### Assignment
Provide an exact reproduction of every entry.

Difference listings
****************************************
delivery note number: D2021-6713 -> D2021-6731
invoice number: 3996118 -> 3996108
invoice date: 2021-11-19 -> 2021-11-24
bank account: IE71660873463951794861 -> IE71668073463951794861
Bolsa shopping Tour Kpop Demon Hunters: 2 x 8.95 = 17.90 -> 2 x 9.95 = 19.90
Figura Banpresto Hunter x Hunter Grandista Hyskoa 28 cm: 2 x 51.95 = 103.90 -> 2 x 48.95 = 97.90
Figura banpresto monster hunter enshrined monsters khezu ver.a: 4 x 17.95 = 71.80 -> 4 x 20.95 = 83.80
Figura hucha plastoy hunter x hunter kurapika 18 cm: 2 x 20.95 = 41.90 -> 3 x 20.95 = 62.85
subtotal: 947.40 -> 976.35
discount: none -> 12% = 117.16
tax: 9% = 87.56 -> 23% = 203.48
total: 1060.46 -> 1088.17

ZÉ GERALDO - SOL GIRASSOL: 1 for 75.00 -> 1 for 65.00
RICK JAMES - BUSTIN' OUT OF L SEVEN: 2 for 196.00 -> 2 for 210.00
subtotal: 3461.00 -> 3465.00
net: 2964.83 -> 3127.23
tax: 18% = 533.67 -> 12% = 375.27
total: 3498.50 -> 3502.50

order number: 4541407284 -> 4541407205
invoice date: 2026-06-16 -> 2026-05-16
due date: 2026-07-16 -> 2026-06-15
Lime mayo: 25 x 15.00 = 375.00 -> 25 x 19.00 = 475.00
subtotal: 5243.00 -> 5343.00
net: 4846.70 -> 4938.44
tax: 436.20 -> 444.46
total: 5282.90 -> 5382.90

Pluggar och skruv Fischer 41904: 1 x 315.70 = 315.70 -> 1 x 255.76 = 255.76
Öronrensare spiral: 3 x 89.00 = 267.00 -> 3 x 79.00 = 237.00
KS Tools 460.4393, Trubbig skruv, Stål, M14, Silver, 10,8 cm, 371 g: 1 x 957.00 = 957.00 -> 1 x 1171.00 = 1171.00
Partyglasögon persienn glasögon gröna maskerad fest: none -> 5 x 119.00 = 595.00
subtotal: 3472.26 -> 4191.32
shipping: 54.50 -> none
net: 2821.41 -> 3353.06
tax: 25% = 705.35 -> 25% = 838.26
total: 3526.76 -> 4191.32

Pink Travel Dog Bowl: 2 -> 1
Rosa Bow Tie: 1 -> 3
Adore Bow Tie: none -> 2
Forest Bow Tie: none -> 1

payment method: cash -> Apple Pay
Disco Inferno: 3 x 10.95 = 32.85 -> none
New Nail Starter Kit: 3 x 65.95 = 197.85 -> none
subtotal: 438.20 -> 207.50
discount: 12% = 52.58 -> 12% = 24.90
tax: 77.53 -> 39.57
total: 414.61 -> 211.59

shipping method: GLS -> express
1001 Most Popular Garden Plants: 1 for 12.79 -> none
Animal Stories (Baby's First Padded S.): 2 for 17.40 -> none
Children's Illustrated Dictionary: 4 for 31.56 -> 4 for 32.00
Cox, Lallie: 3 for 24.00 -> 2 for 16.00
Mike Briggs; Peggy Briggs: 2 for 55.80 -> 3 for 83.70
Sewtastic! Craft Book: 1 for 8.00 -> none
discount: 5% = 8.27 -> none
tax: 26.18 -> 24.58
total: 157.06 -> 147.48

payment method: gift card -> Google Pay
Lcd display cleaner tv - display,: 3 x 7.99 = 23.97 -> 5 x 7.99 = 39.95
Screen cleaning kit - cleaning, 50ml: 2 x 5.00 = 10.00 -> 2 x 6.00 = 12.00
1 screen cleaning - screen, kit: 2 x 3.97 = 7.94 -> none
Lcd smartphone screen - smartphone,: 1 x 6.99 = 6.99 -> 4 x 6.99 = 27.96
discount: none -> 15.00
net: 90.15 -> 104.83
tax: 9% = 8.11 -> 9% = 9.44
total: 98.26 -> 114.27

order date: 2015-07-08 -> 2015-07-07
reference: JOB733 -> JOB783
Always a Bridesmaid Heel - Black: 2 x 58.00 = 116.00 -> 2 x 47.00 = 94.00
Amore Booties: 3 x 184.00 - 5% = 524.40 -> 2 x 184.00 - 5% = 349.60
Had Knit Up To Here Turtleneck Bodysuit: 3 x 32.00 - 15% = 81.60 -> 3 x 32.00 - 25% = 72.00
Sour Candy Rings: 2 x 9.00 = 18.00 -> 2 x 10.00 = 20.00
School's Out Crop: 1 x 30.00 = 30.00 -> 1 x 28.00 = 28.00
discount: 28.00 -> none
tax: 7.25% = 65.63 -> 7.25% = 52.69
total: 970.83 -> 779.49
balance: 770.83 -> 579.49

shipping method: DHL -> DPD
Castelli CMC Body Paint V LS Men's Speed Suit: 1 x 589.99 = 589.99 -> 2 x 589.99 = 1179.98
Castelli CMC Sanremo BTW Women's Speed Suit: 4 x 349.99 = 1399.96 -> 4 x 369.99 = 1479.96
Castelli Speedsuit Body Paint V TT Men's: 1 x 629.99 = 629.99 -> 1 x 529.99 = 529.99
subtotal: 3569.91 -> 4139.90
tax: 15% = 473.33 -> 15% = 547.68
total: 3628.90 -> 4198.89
****************************************
### Solution for this problem
delivery note number: D2021-6713 -> D2021-6731
invoice number: 3996118 -> 3996108
invoice date: 2021-11-19 -> 2021-11-24
bank account: IE71660873463951794861 -> IE71668073463951794861
Bolsa shopping Tour Kpop Demon Hunters: 2 x 8.95 = 17.90 -> 2 x 9.95 = 19.90
Figura Banpresto Hunter x Hunter Grandista Hyskoa 28 cm: 2 x 51.95 = 103.90 -> 2 x 48.95 = 97.90
Figura banpresto monster hunter enshrined monsters khezu ver.a: 4 x 17.95 = 71.80 -> 4 x 20.95 = 83.80
Figura hucha plastoy hunter x hunter kurapika 18 cm: 2 x 20.95 = 41.90 -> 3 x 20.95 = 62.85
subtotal: 947.40 -> 976.35
discount: none -> 12% = 117.16
tax: 9% = 87.56 -> 23% = 203.48
total: 1060.46 -> 1088.17

ZÉ GERALDO - SOL GIRASSOL: 1 for 75.00 -> 1 for 65.00
RICK JAMES - BUSTIN' OUT OF L SEVEN: 2 for 196.00 -> 2 for 210.00
subtotal: 3461.00 -> 3465.00
net: 2964.83 -> 3127.23
tax: 18% = 533.67 -> 12% = 375.27
total: 3498.50 -> 3502.50

order number: 4541407284 -> 4541407205
invoice date: 2026-06-16 -> 2026-05-16
due date: 2026-07-16 -> 2026-06-15
Lime mayo: 25 x 15.00 = 375.00 -> 25 x 19.00 = 475.00
subtotal: 5243.00 -> 5343.00
net: 4846.70 -> 4938.44
tax: 436.20 -> 444.46
total: 5282.90 -> 5382.90

Pluggar och skruv Fischer 41904: 1 x 315.70 = 315.70 -> 1 x 255.76 = 255.76
Öronrensare spiral: 3 x 89.00 = 267.00 -> 3 x 79.00 = 237.00
KS Tools 460.4393, Trubbig skruv, Stål, M14, Silver, 10,8 cm, 371 g: 1 x 957.00 = 957.00 -> 1 x 1171.00 = 1171.00
Partyglasögon persienn glasögon gröna maskerad fest: none -> 5 x 119.00 = 595.00
subtotal: 3472.26 -> 4191.32
shipping: 54.50 -> none
net: 2821.41 -> 3353.06
tax: 25% = 705.35 -> 25% = 838.26
total: 3526.76 -> 4191.32

Pink Travel Dog Bowl: 2 -> 1
Rosa Bow Tie: 1 -> 3
Adore Bow Tie: none -> 2
Forest Bow Tie: none -> 1

payment method: cash -> Apple Pay
Disco Inferno: 3 x 10.95 = 32.85 -> none
New Nail Starter Kit: 3 x 65.95 = 197.85 -> none
subtotal: 438.20 -> 207.50
discount: 12% = 52.58 -> 12% = 24.90
tax: 77.53 -> 39.57
total: 414.61 -> 211.59

shipping method: GLS -> express
1001 Most Popular Garden Plants: 1 for 12.79 -> none
Animal Stories (Baby's First Padded S.): 2 for 17.40 -> none
Children's Illustrated Dictionary: 4 for 31.56 -> 4 for 32.00
Cox, Lallie: 3 for 24.00 -> 2 for 16.00
Mike Briggs; Peggy Briggs: 2 for 55.80 -> 3 for 83.70
Sewtastic! Craft Book: 1 for 8.00 -> none
discount: 5% = 8.27 -> none
tax: 26.18 -> 24.58
total: 157.06 -> 147.48

payment method: gift card -> Google Pay
Lcd display cleaner tv - display,: 3 x 7.99 = 23.97 -> 5 x 7.99 = 39.95
Screen cleaning kit - cleaning, 50ml: 2 x 5.00 = 10.00 -> 2 x 6.00 = 12.00
1 screen cleaning - screen, kit: 2 x 3.97 = 7.94 -> none
Lcd smartphone screen - smartphone,: 1 x 6.99 = 6.99 -> 4 x 6.99 = 27.96
discount: none -> 15.00
net: 90.15 -> 104.83
tax: 9% = 8.11 -> 9% = 9.44
total: 98.26 -> 114.27

order date: 2015-07-08 -> 2015-07-07
reference: JOB733 -> JOB783
Always a Bridesmaid Heel - Black: 2 x 58.00 = 116.00 -> 2 x 47.00 = 94.00
Amore Booties: 3 x 184.00 - 5% = 524.40 -> 2 x 184.00 - 5% = 349.60
Had Knit Up To Here Turtleneck Bodysuit: 3 x 32.00 - 15% = 81.60 -> 3 x 32.00 - 25% = 72.00
Sour Candy Rings: 2 x 9.00 = 18.00 -> 2 x 10.00 = 20.00
School's Out Crop: 1 x 30.00 = 30.00 -> 1 x 28.00 = 28.00
discount: 28.00 -> none
tax: 7.25% = 65.63 -> 7.25% = 52.69
total: 970.83 -> 779.49
balance: 770.83 -> 579.49

shipping method: DHL -> DPD
Castelli CMC Body Paint V LS Men's Speed Suit: 1 x 589.99 = 589.99 -> 2 x 589.99 = 1179.98
Castelli CMC Sanremo BTW Women's Speed Suit: 4 x 349.99 = 1399.96 -> 4 x 369.99 = 1479.96
Castelli Speedsuit Body Paint V TT Men's: 1 x 629.99 = 629.99 -> 1 x 529.99 = 529.99
subtotal: 3569.91 -> 4139.90
tax: 15% = 473.33 -> 15% = 547.68
total: 3628.90 -> 4198.89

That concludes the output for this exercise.